Exercise details = Your answer should be every line of the entries that has the string "tested" in it.

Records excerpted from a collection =
************

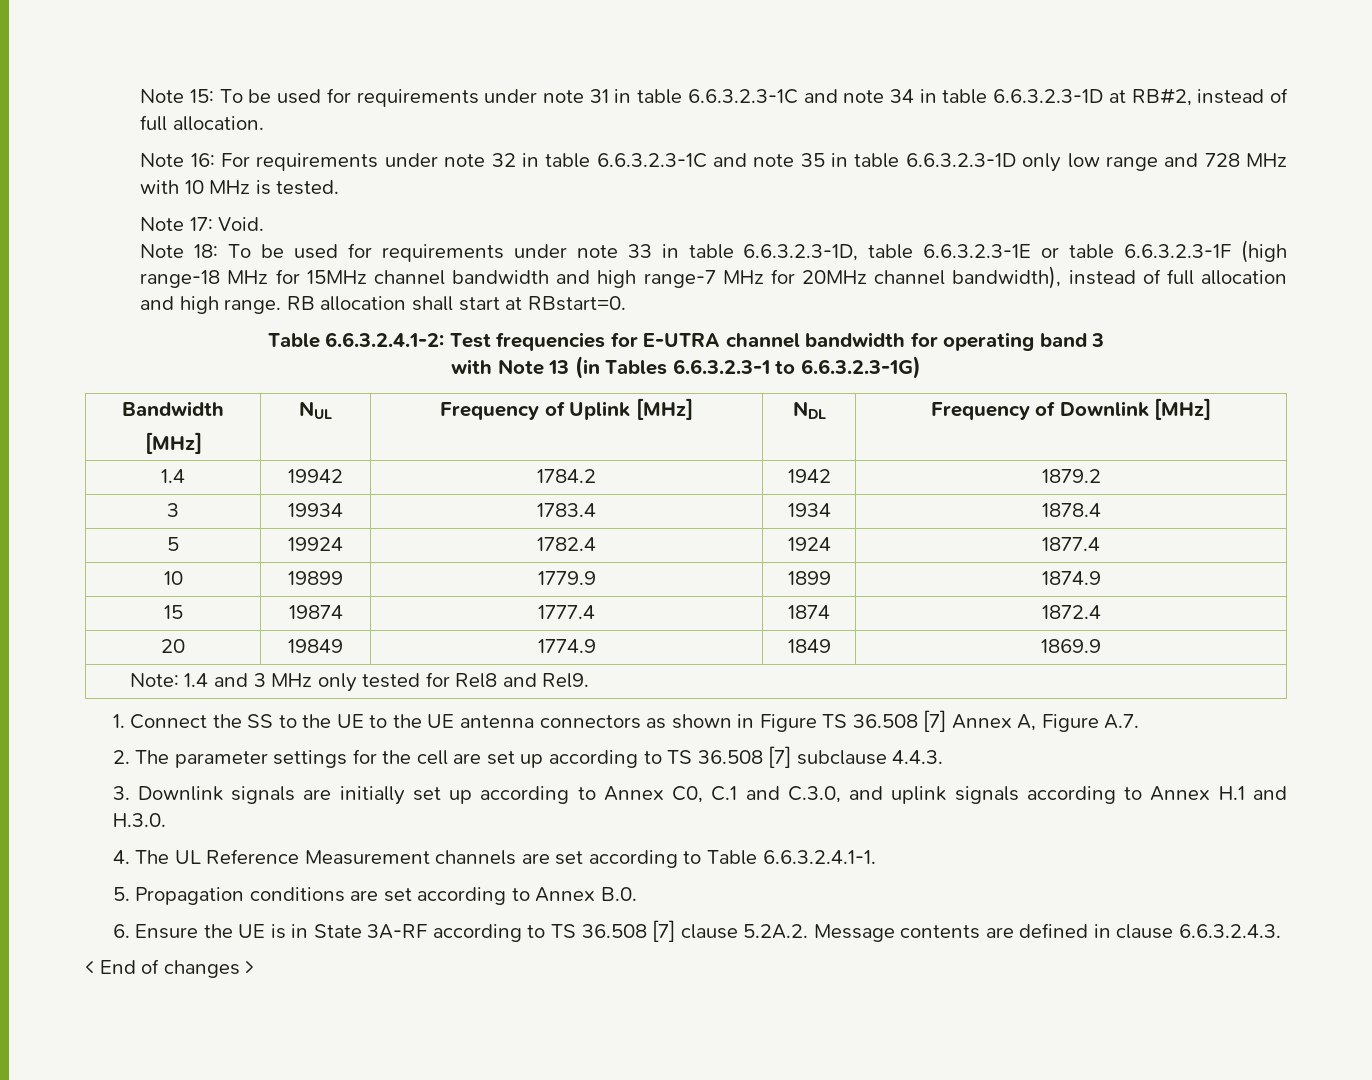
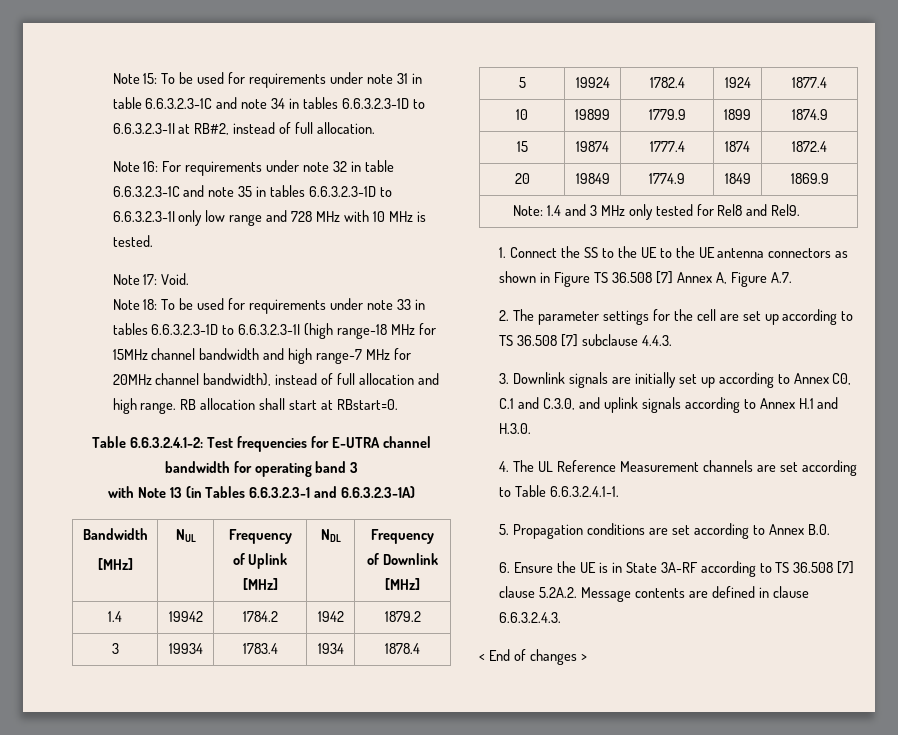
- Note 15: To be used for requirements under note 31 in table 6.6.3.2.3-1C and note 34 in table 6.6.3.2.3-1D at RB#2, instead of full allocation.
+ Note 15: To be used for requirements under note 31 in table 6.6.3.2.3-1C and note 34 in tables 6.6.3.2.3-1D to 6.6.3.2.3-1I at RB#2, instead of full allocation.
- Note 16: For requirements under note 32 in table 6.6.3.2.3-1C and note 35 in table 6.6.3.2.3-1D only low range and 728 MHz with 10 MHz is tested.
+ Note 16: For requirements under note 32 in table 6.6.3.2.3-1C and note 35 in tables 6.6.3.2.3-1D to 6.6.3.2.3-1I only low range and 728 MHz with 10 MHz is tested.
- Note 18: To be used for requirements under note 33 in table 6.6.3.2.3-1D, table 6.6.3.2.3-1E or table 6.6.3.2.3-1F (high range-18 MHz for 15MHz channel bandwidth and high range-7 MHz for 20MHz channel bandwidth), instead of full allocation and high range.
+ Note 18: To be used for requirements under note 33 in tables 6.6.3.2.3-1D to 6.6.3.2.3-1I (high range-18 MHz for 15MHz channel bandwidth and high range-7 MHz for 20MHz channel bandwidth), instead of full allocation and high range.
- with Note 13 (in Tables 6.6.3.2.3-1 to 6.6.3.2.3-1G)
+ with Note 13 (in Tables 6.6.3.2.3-1 and 6.6.3.2.3-1A)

************

Result for this exercise =
- Note 16: For requirements under note 32 in table 6.6.3.2.3-1C and note 35 in table 6.6.3.2.3-1D only low range and 728 MHz with 10 MHz is tested.
+ Note 16: For requirements under note 32 in table 6.6.3.2.3-1C and note 35 in tables 6.6.3.2.3-1D to 6.6.3.2.3-1I only low range and 728 MHz with 10 MHz is tested.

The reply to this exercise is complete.